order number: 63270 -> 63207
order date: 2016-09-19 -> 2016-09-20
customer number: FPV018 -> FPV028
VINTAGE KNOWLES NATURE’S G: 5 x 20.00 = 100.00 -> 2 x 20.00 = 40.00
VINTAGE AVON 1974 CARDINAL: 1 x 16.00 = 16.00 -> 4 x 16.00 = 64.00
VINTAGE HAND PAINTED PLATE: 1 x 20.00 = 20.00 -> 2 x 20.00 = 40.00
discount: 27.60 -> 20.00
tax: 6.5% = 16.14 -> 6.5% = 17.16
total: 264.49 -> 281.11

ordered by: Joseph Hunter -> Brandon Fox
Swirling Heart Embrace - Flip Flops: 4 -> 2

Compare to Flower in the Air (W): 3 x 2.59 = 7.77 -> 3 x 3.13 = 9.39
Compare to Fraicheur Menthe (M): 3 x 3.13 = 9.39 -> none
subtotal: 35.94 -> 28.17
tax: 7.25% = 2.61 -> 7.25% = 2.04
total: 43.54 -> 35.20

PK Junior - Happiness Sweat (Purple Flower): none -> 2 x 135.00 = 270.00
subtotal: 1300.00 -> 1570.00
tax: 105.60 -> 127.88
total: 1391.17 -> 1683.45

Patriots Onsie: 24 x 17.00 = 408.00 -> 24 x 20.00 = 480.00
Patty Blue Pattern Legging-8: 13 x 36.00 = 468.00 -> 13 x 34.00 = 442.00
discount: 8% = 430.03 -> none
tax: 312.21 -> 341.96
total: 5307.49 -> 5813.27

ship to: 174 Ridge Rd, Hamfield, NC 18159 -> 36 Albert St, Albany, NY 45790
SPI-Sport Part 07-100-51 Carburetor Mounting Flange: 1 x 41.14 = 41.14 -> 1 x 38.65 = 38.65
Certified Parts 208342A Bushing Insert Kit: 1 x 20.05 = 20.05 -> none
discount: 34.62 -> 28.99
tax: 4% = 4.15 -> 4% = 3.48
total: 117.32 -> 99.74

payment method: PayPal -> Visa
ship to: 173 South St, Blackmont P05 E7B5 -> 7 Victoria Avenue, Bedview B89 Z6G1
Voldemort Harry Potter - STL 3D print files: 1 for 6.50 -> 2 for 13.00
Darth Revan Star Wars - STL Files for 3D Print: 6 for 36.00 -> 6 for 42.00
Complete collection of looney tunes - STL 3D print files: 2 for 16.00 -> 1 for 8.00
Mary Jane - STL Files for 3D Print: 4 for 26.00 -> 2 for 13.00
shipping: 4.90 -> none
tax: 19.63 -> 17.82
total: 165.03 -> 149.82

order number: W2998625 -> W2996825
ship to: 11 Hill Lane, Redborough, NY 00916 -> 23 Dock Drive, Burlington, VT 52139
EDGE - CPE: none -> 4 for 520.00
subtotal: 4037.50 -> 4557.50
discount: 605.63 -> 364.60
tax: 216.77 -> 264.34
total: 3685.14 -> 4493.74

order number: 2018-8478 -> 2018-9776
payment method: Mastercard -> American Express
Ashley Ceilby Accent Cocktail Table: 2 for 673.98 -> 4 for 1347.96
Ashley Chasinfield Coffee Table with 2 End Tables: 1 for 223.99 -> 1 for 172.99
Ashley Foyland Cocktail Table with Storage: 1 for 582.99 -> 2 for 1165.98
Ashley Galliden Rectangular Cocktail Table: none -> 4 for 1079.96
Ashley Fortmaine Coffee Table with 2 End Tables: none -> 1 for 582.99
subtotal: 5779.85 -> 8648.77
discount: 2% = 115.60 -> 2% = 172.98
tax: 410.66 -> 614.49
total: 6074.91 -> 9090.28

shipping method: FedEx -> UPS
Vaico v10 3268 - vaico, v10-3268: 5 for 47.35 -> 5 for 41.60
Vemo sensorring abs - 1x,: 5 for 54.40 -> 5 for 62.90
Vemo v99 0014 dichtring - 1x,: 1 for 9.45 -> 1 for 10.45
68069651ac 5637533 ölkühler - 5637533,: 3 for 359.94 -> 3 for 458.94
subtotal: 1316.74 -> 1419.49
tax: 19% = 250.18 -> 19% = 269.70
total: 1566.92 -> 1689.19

------------------------------------------------------------

- YOUR INSTRUCTIONS
What is needed is an exact copy of the lines above, from the one containing "ship to: 173" through the one containing "tax: 19% = 250.18 -> 19% = 269.70", with nothing added.

- YOUR RESPONSE
ship to: 173 South St, Blackmont P05 E7B5 -> 7 Victoria Avenue, Bedview B89 Z6G1
Voldemort Harry Potter - STL 3D print files: 1 for 6.50 -> 2 for 13.00
Darth Revan Star Wars - STL Files for 3D Print: 6 for 36.00 -> 6 for 42.00
Complete collection of looney tunes - STL 3D print files: 2 for 16.00 -> 1 for 8.00
Mary Jane - STL Files for 3D Print: 4 for 26.00 -> 2 for 13.00
shipping: 4.90 -> none
tax: 19.63 -> 17.82
total: 165.03 -> 149.82

order number: W2998625 -> W2996825
ship to: 11 Hill Lane, Redborough, NY 00916 -> 23 Dock Drive, Burlington, VT 52139
EDGE - CPE: none -> 4 for 520.00
subtotal: 4037.50 -> 4557.50
discount: 605.63 -> 364.60
tax: 216.77 -> 264.34
total: 3685.14 -> 4493.74

order number: 2018-8478 -> 2018-9776
payment method: Mastercard -> American Express
Ashley Ceilby Accent Cocktail Table: 2 for 673.98 -> 4 for 1347.96
Ashley Chasinfield Coffee Table with 2 End Tables: 1 for 223.99 -> 1 for 172.99
Ashley Foyland Cocktail Table with Storage: 1 for 582.99 -> 2 for 1165.98
Ashley Galliden Rectangular Cocktail Table: none -> 4 for 1079.96
Ashley Fortmaine Coffee Table with 2 End Tables: none -> 1 for 582.99
subtotal: 5779.85 -> 8648.77
discount: 2% = 115.60 -> 2% = 172.98
tax: 410.66 -> 614.49
total: 6074.91 -> 9090.28

shipping method: FedEx -> UPS
Vaico v10 3268 - vaico, v10-3268: 5 for 47.35 -> 5 for 41.60
Vemo sensorring abs - 1x,: 5 for 54.40 -> 5 for 62.90
Vemo v99 0014 dichtring - 1x,: 1 for 9.45 -> 1 for 10.45
68069651ac 5637533 ölkühler - 5637533,: 3 for 359.94 -> 3 for 458.94
subtotal: 1316.74 -> 1419.49
tax: 19% = 250.18 -> 19% = 269.70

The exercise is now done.